In November 2006 DFID funded a detailed food security assessment by the Government of Nepal and UN agencies. In response to this assessment, DFID has contributed £250,000 to WFP’s current emergency operation in the Karnali region of western Nepal.

DFID’s overall contribution to humanitarian coordination and assistance in Nepal during this financial year has been £700,000.

Economic assistance

DFID is spending £36 million on development aid to Nepal in 2006-07. This is funding several major programmes that support economic growth, either directly or indirectly. Local livelihoods and economic activity in rural areas are being supported through DFID’s Community Support Programme, the Livelihood and Forestry Programme, the Rural Access Programme and Agriculture support programme.
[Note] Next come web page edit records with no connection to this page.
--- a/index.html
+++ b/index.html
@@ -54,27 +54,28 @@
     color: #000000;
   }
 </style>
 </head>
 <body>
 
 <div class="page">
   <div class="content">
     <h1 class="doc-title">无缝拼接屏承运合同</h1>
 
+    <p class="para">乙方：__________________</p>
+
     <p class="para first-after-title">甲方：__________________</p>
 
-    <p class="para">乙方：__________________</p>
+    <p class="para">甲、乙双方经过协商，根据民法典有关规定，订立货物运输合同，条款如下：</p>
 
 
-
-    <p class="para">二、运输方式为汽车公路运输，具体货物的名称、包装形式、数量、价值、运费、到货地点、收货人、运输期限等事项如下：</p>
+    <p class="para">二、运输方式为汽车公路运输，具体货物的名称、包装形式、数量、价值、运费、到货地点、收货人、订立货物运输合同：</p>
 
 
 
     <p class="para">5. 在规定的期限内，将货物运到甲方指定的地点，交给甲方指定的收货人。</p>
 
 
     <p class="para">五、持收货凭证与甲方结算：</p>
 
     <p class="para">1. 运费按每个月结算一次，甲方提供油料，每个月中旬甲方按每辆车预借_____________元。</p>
In addition, we contribute to the cost of national government programmes in health and education, which increases spending and human development, which in turn will increase economic growth and create a better environment for investment. Finally, DFID’s support to Maoist cantonments, the re-establishment of law and order, upcoming national elections and political inclusion initiatives are helping to build the legitimacy of the state and stabilise the country, which is vital for investment and growth.

Military assistance

The UK supports the transition of the Nepal Army to a regular professional army under civilian control. We are working with the Government of Nepal to develop appropriate structures, including a strengthened Ministry of Defence, to help achieve this. We do not supply lethal equipment to the Nepal Army and have no plans to do so. We are assisting with training and equipment to strengthen the Nepal Army’s ability to undertake mine clearance.

As part of the peace process, the UK is also supporting the establishment of temporary camps for Maoist combatants, and is funding the United Nations Mission in Nepal to conduct the registration and verification of Maoist arms and combatants.
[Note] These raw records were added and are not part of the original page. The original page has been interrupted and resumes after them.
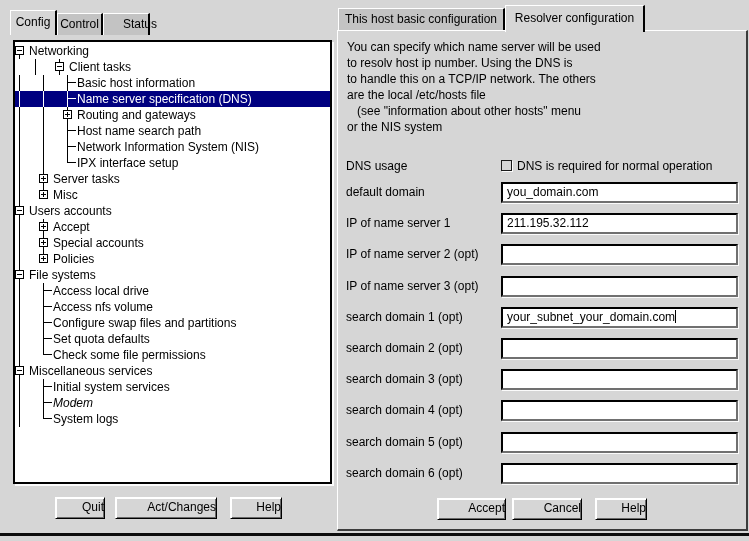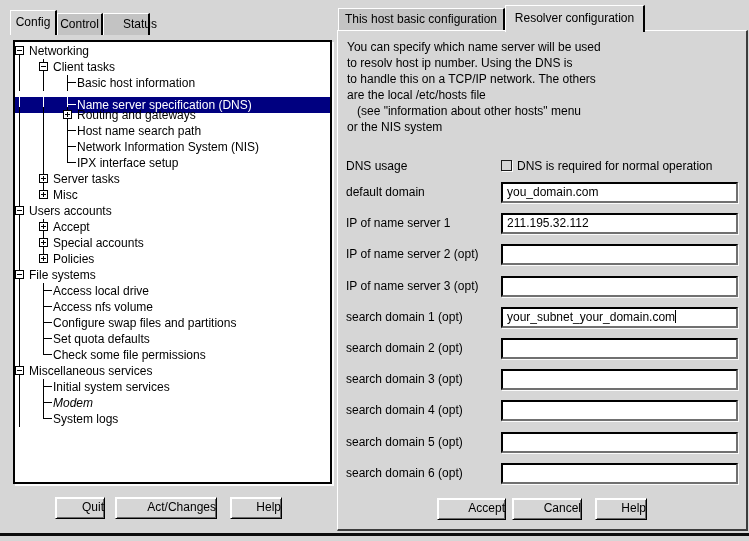--- a/index.html
+++ b/index.html
@@ -50,38 +50,38 @@
       <div class="tab" style="left: 103px; width: 47px; top: 13px; height: 22px; line-height: 20px; padding-left: 19px;">Status</div>
     </div>
   <div class="treebox" id="treeBox">
       <div class="trow" style="top: 1px;">
         <div class="tline" style="left: 4px; top: 8px; width: 1px; height: 8px;"></div>
         <div class="texp" style="left: 0px;">
           <i style="left: 1px; top: 3px; width: 5px; height: 1px;"></i>
         </div>
         <div class="tlabel" style="left: 14px;">Networking</div>
       </div>
-      <div class="trow" style="top: 17px;">
+      <div class="trow" style="top: 17px; margin-left: 16px;">
         <div class="tline" style="left: 4px; top: 0px; width: 1px; height: 16px;"></div>
         <div class="tline" style="left: 28px; top: 0px; width: 1px; height: 8px;"></div>
         <div class="tline" style="left: 28px; top: 8px; width: 1px; height: 8px;"></div>
         <div class="texp" style="left: 24px;">
           <i style="left: 1px; top: 3px; width: 5px; height: 1px;"></i>
         </div>
         <div class="tlabel" style="left: 38px;">Client tasks</div>
       </div>
       <div class="trow" style="top: 33px;">
         <div class="tline" style="left: 4px; top: 0px; width: 1px; height: 16px;"></div>
         <div class="tline" style="left: 28px; top: 0px; width: 1px; height: 16px;"></div>
         <div class="tline" style="left: 52px; top: 0px; width: 1px; height: 8px;"></div>
         <div class="tline" style="left: 52px; top: 8px; width: 1px; height: 8px;"></div>
         <div class="tline" style="left: 52px; top: 7px; width: 9px; height: 1px;"></div>
         <div class="tlabel" style="left: 62px;">Basic host information</div>
       </div>
-      <div class="trow sel" style="top: 55px; padding-left: 16px;">
+      <div class="trow sel" style="top: 49px; padding-left: 16px;">
         <div class="tline" style="left: 4px; top: 0px; width: 1px; height: 16px;"></div>
         <div class="tline" style="left: 28px; top: 0px; width: 1px; height: 16px;"></div>
         <div class="tline" style="left: 52px; top: 0px; width: 1px; height: 8px;"></div>
         <div class="tline" style="left: 52px; top: 8px; width: 1px; height: 8px;"></div>
         <div class="tline" style="left: 52px; top: 7px; width: 9px; height: 1px;"></div>
         <div class="tlabel" style="left: 62px;">Name server specification (DNS)</div>
       </div>
       <div class="trow" style="top: 65px;">
         <div class="tline" style="left: 4px; top: 0px; width: 1px; height: 16px;"></div>
         <div class="tline" style="left: 28px; top: 0px; width: 1px; height: 16px;"></div>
To ask the Secretary of State for International Development what steps he is taking to prevent the spread of AIDS in Nepal. (126686)

DFID Nepal has been at the forefront of Nepal's response to HIV/AIDS. In October 2005, DFID commenced a five-year, £15-million programme in support of the national HIV/AIDS programme. The United Nations Development Programme (UNDP) manages DFID's support in conjunction with their management of grants from the Global Fund for AIDS, TB and Malaria. DFID is currently the second major donor to the national HIV/AIDS programme, contributing 24 per cent. of the programme's resources from mid-2006 to mid-2008. DFID support is aligned to the National HIV/AIDS Strategy and its corresponding Plan.

DFID supports 73 projects through 59 NGOs or community-based organisations in 27 of Nepal's 75 districts. DFID is the lead donor in support of services to: mobile populations; injecting drug users; people living with HIV/AIDS; prison populations; men having sex with men and male sex workers. The activities implemented range from information and awareness; peer education; voluntary counselling and HIV testing; harm reduction (including rehabilitation); care and support to people living with HIV/AIDS and safe blood supply.

In addition to bilateral assistance, DFID also supports prevention and treatment to Nepali migrants in Nepal and India through the Asia Regional Poverty Fund, a three-year, £2 million project which commenced in February 2006.

Over the last three years, DFID has worked closely with the Government of Nepal (GON), the UN agencies and the World Bank to develop the Three Ones: one policy and programme, one national co-ordination body and one monitoring and evaluation framework.

DFID plans to increase its policy engagement in HIV/AIDS. This will be focused on supporting the establishment of a national multi-sectoral semi-independent unit which can manage the programme, improve fund-flow to communities and attract more resources.